> [EXERCISE MATERIALS]:

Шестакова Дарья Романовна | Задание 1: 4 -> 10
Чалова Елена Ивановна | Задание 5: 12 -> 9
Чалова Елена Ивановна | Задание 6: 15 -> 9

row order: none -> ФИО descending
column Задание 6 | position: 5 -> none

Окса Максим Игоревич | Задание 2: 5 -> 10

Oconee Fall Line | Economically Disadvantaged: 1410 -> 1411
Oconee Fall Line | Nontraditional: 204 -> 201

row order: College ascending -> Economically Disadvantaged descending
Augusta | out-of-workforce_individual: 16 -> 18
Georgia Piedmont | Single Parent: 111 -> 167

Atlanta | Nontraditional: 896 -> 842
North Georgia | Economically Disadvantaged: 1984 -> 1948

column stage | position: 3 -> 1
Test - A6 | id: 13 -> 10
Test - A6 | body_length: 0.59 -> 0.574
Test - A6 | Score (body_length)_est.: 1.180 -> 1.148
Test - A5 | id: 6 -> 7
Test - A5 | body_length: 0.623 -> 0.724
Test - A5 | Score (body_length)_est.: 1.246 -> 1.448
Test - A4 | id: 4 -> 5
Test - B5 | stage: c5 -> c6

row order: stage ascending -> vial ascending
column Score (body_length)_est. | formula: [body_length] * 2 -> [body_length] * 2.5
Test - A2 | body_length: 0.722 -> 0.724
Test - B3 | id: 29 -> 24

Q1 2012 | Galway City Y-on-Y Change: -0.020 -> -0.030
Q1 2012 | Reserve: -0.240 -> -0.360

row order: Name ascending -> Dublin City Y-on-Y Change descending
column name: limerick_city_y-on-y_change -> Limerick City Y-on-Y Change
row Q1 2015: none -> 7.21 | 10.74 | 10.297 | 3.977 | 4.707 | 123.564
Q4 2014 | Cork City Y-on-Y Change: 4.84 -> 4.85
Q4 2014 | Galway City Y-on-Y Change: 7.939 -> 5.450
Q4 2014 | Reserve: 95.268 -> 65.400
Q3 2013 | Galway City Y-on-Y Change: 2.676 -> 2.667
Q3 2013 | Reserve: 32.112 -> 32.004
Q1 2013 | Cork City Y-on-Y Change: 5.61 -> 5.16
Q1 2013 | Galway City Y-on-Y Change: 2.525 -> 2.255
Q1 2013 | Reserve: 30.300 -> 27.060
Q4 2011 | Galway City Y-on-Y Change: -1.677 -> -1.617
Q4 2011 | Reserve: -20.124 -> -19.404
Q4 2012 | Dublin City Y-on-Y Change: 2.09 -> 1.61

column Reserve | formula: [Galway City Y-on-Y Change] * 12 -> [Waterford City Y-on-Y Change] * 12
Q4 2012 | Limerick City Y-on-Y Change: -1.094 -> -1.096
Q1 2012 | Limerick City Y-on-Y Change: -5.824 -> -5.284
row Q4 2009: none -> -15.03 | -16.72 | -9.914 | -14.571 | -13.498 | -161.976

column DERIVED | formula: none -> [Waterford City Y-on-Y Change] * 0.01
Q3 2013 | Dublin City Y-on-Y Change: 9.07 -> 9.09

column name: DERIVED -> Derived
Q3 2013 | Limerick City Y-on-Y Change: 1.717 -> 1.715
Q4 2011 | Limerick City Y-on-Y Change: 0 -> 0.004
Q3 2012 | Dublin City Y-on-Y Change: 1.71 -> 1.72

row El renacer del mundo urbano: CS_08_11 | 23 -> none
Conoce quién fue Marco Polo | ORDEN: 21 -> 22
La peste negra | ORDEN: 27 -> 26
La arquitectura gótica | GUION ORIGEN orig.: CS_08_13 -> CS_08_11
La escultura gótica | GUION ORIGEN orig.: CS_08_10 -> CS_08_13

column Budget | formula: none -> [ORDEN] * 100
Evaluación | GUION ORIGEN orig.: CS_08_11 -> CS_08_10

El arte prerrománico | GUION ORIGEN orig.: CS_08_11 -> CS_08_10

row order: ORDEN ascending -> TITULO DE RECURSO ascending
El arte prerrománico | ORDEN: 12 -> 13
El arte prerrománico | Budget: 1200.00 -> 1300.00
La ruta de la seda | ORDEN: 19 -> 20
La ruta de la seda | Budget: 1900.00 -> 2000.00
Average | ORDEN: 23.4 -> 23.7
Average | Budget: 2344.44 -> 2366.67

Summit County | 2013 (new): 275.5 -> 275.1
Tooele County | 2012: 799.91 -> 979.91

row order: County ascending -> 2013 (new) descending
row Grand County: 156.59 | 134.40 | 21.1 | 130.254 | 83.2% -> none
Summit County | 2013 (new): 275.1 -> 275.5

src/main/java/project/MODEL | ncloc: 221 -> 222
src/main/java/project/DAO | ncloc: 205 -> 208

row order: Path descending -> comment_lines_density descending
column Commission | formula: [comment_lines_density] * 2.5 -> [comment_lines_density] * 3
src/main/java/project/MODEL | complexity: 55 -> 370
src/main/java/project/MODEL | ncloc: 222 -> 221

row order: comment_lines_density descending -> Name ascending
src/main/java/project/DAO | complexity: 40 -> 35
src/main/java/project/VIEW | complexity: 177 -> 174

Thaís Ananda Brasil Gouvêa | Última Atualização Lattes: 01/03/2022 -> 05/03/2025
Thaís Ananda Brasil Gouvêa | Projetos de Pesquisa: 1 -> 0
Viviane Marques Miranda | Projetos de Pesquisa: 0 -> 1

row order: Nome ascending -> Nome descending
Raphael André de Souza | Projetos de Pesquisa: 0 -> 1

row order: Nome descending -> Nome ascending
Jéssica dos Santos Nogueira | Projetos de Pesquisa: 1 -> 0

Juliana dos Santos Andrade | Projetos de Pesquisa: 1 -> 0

> [DIRECTIONS FOR THIS TASK]: The lines above that hold the word "Economically" should be found and copied out.

> [SOLUTION TO THE PROBLEM]:
Oconee Fall Line | Economically Disadvantaged: 1410 -> 1411
row order: College ascending -> Economically Disadvantaged descending
North Georgia | Economically Disadvantaged: 1984 -> 1948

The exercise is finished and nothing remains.